▶ DATA TO USE

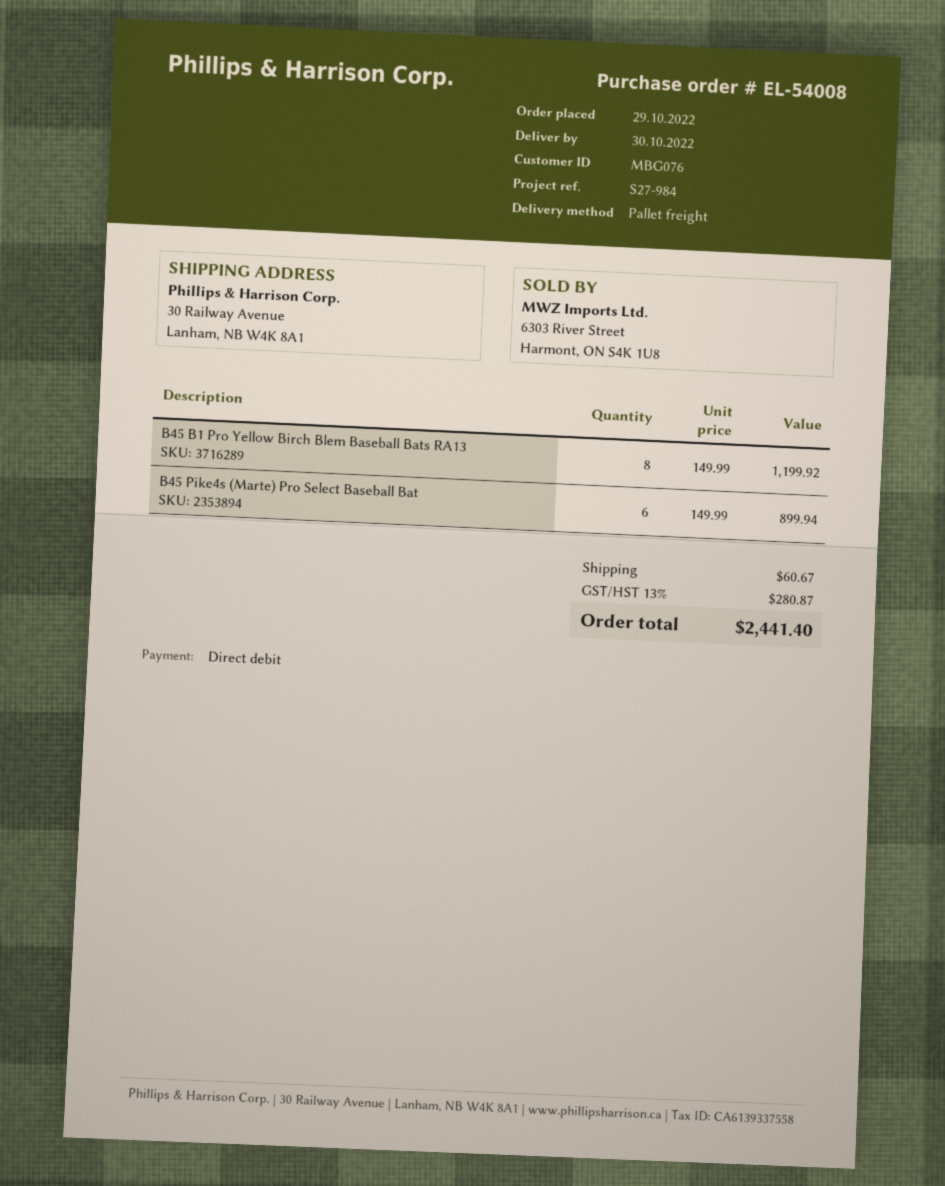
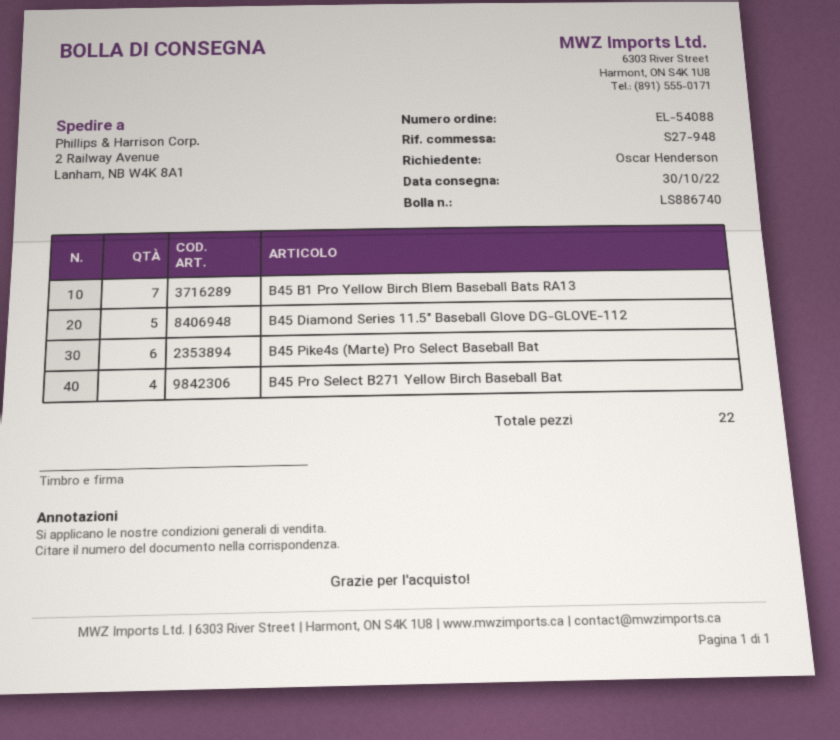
order number: EL-54008 -> EL-54088
reference: S27-984 -> S27-948
ship to: 30 Railway Avenue, Lanham, NB W4K 8A1 -> 2 Railway Avenue, Lanham, NB W4K 8A1
B45 B1 Pro Yellow Birch Blem Baseball Bats RA13: 8 -> 7
B45 Diamond Series 11.5" Baseball Glove DG-GLOVE-112: none -> 5
B45 Pro Select B271 Yellow Birch Baseball Bat: none -> 4

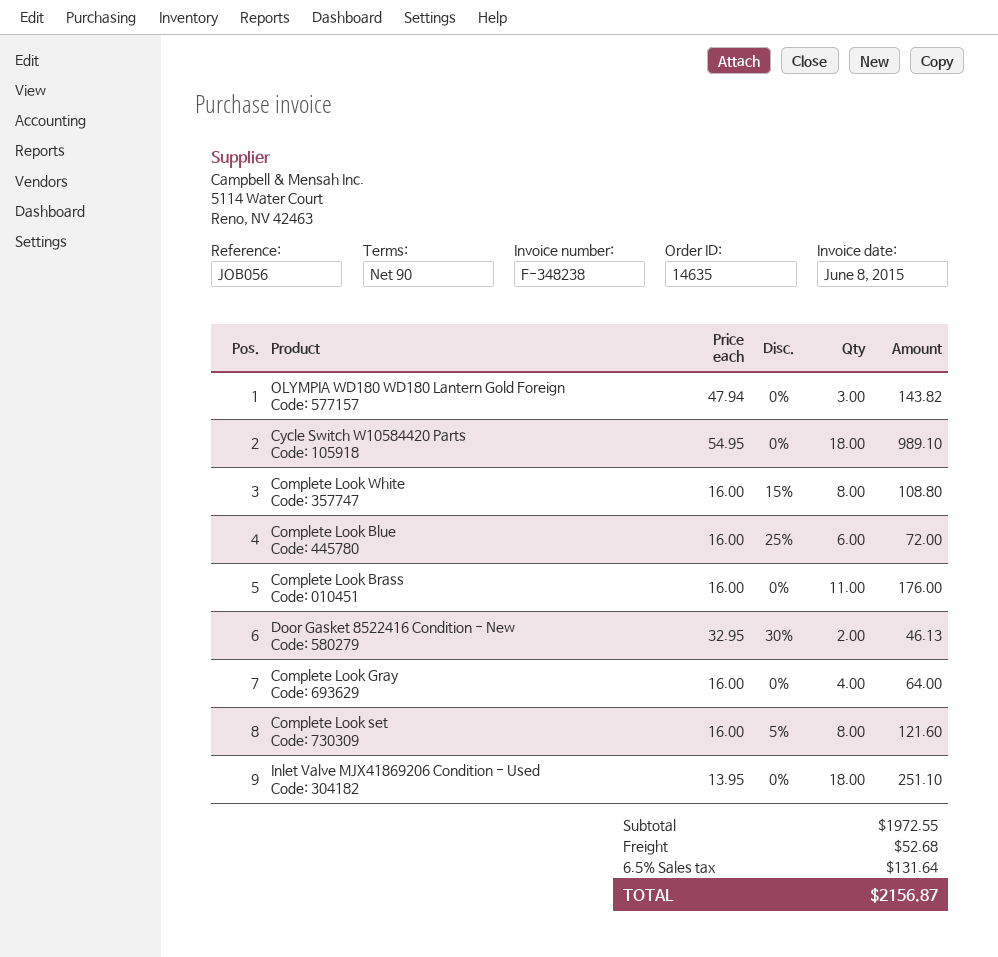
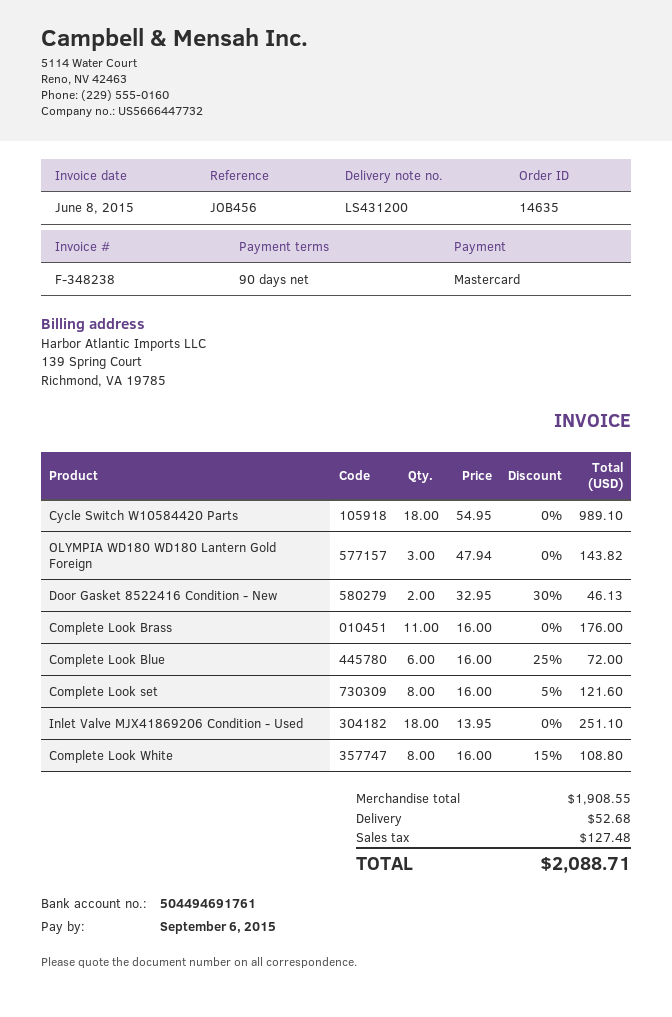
reference: JOB056 -> JOB456
Complete Look Gray: 4 x 16.00 = 64.00 -> none
subtotal: 1972.55 -> 1908.55
tax: 131.64 -> 127.48
total: 2156.87 -> 2088.71

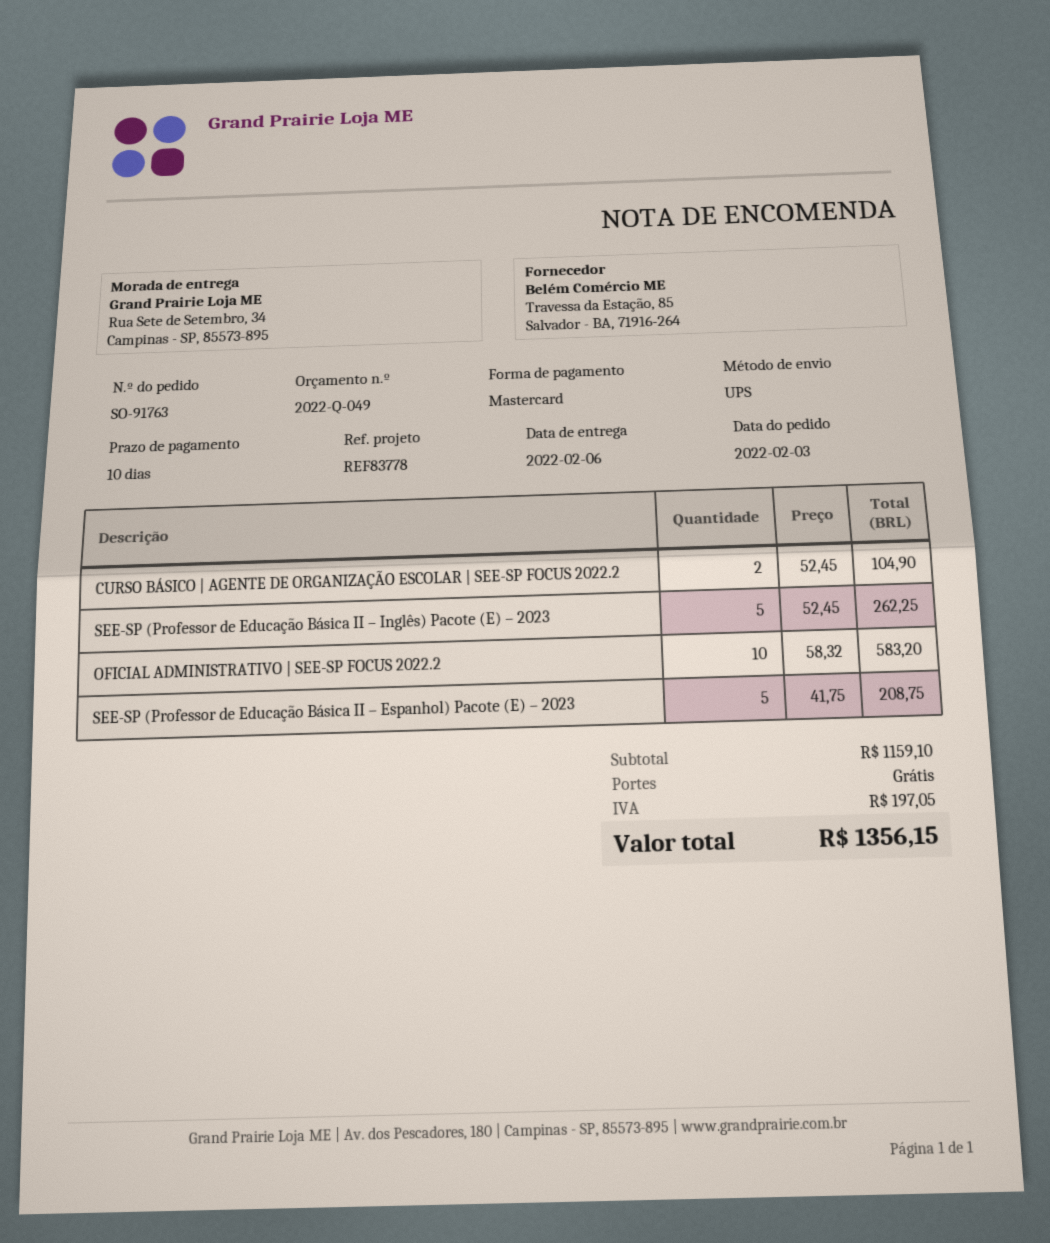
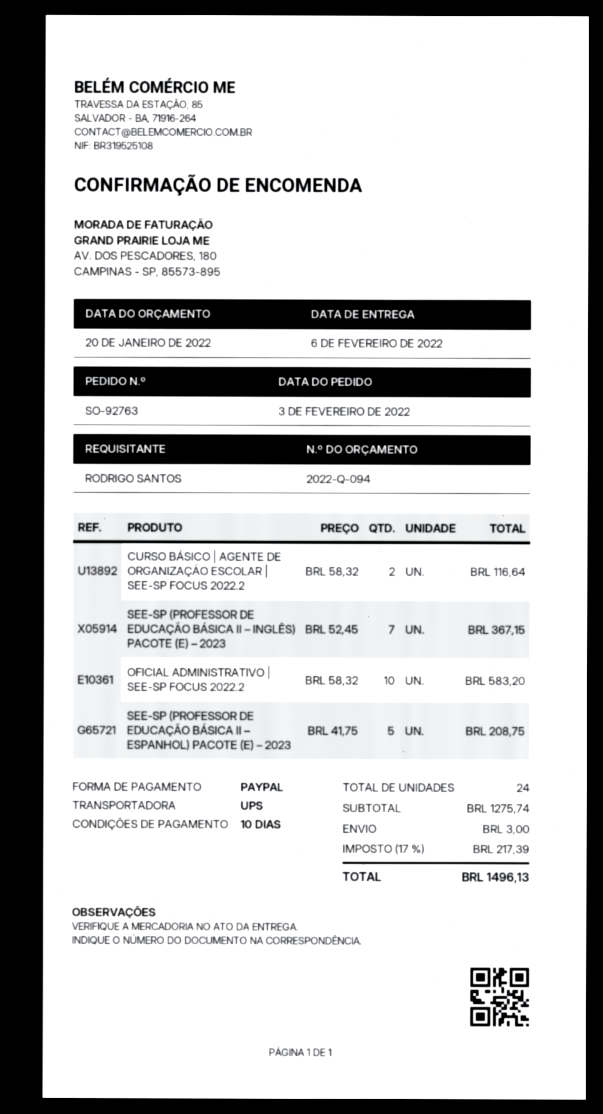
quote number: 2022-Q-049 -> 2022-Q-094
order number: SO-91763 -> SO-92763
payment method: Mastercard -> PayPal
CURSO BÁSICO | AGENTE DE ORGANIZAÇÃO ESCOLAR | SEE-SP FOCUS 2022.2: 2 x 52.45 = 104.90 -> 2 x 58.32 = 116.64
SEE-SP (Professor de Educação Básica II – Inglês) Pacote (E) – 2023: 5 x 52.45 = 262.25 -> 7 x 52.45 = 367.15
subtotal: 1159.10 -> 1275.74
shipping: 0.00 -> 3.00
tax: 197.05 -> 217.39
total: 1356.15 -> 1496.13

▶ WORK TO BE COMPLETED
Only the lines from the first line of the data above through the line with "order number: SO-91763 -> SO-92763" should appear in the answer, retyped exactly, with every picture left out.

▶ ANSWER SPACE
order number: EL-54008 -> EL-54088
reference: S27-984 -> S27-948
ship to: 30 Railway Avenue, Lanham, NB W4K 8A1 -> 2 Railway Avenue, Lanham, NB W4K 8A1
B45 B1 Pro Yellow Birch Blem Baseball Bats RA13: 8 -> 7
B45 Diamond Series 11.5" Baseball Glove DG-GLOVE-112: none -> 5
B45 Pro Select B271 Yellow Birch Baseball Bat: none -> 4

reference: JOB056 -> JOB456
Complete Look Gray: 4 x 16.00 = 64.00 -> none
subtotal: 1972.55 -> 1908.55
tax: 131.64 -> 127.48
total: 2156.87 -> 2088.71

quote number: 2022-Q-049 -> 2022-Q-094
order number: SO-91763 -> SO-92763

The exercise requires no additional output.